The end of the Cold War seems unimaginable for Milena, a Red Princess trapped in a lifetime of limitless luxury.
Yet when she meets Jason, a confident British poet, it's not long before she's secretly planning her escape to Britain.
1980s London defies her privileged expectations. And when she discovers Jason's concept of freedom confronts her deepest-held beliefs, the very ideas of family and state come into question...
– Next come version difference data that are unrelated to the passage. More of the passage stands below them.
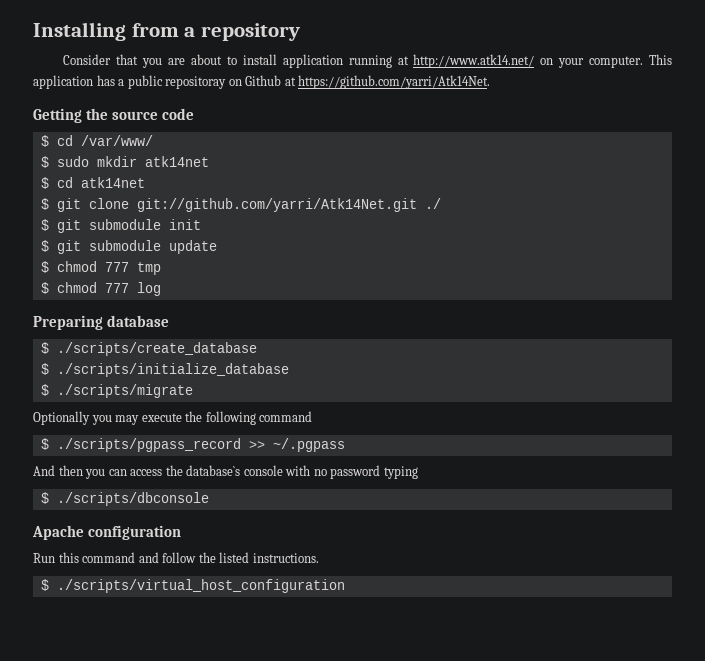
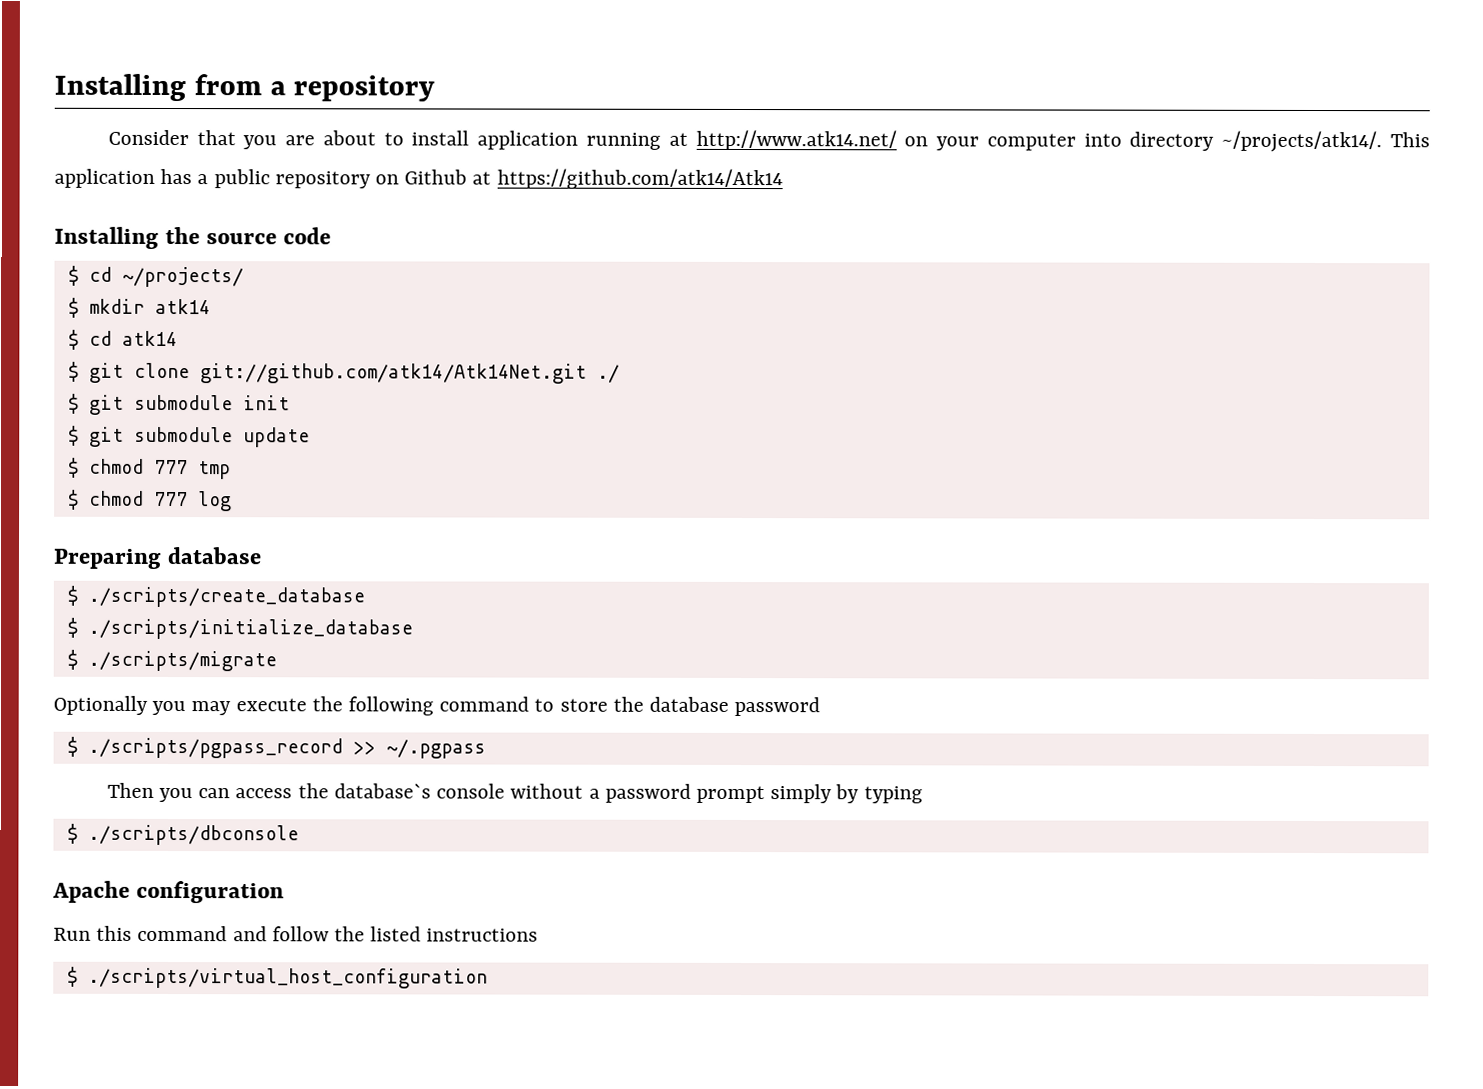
[589,56,644,68] computer. -> [986,130,1383,153] computer into directory ~/projects/atk14/.
[165,76,227,89] repositoray -> [274,171,371,189] repository
[298,75,491,89] [33,108,82,123] https://github.com/yarri/Atk14Net. // Getting -> [496,168,783,190] [54,226,159,249] https://github.com/atk14/Atk14 // Installing
[80,135,153,146] [40,156,209,168] [40,177,145,189] /var/www/ // $ sudo mkdir atk14net // $ cd atk14net -> [121,266,244,288] [67,297,211,318] [67,329,178,350] ~/projects/ // $ mkdir atk14 // $ cd atk14
[136,198,417,212] git://github.com/yarri/Atk14Net.git -> [199,363,587,384] git://github.com/atk14/Atk14Net.git
(313, 416) none -> [534,696,821,717] to store the database password
[33,465,83,476] And then -> [106,782,154,798] Then
[285,465,381,479] with no password -> [510,783,860,804] without a password prompt simply by
[252,553,319,563] instructions. -> [426,928,539,942] instructions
'A wonderful, perfectly-pitched novel: full of delightful intrigue and wry insight about the human predicament and its unique tensions' William Boyd
'Witty, poignant and full of surprises - every detail of this cross-cultural story of love and disillusionment rings true' Clare Chambers
PUBLISHERS WEEKLY
Goldsworthy (Chernobyl Strawberries) offers a witty and perceptive novel of love in the twilight of the Soviet Union. The year is 1984, and Milena Urbanska, the pampered daughter of a highly placed party official living in an unnamed Communist satellite country, is used to the finer things in life but chafes under the state scrutiny that goes along with it. Working as an English translator, she meets Jason Connor, a young British poet, whom she promptly sleeps with. After Jason returns to England, Milena books a trip to Cuba with a stopover in London, where she reunites with Jason and informs her parents she has no intention of returning home. Jason lives in a squalid flat in Bloomsbury, a marked change from the luxury Milena is used to. But before anyone can say "glasnost," Milena is married to Jason and the mother of twin boys. Spied on by the Russians and saddled with eccentric in-laws (Jason's mother looks like "the bohemian mistress of some double-initialed writer from the past"), Milena finds the grass less green than she expected. Goldsworthy's perceptive and well-crafted story plays like The Americans as revised by Sally Rooney, with acidic observations worthy of the late Kingsley Amis. By flipping the Cold War script, Goldsworthy comes up with a winner.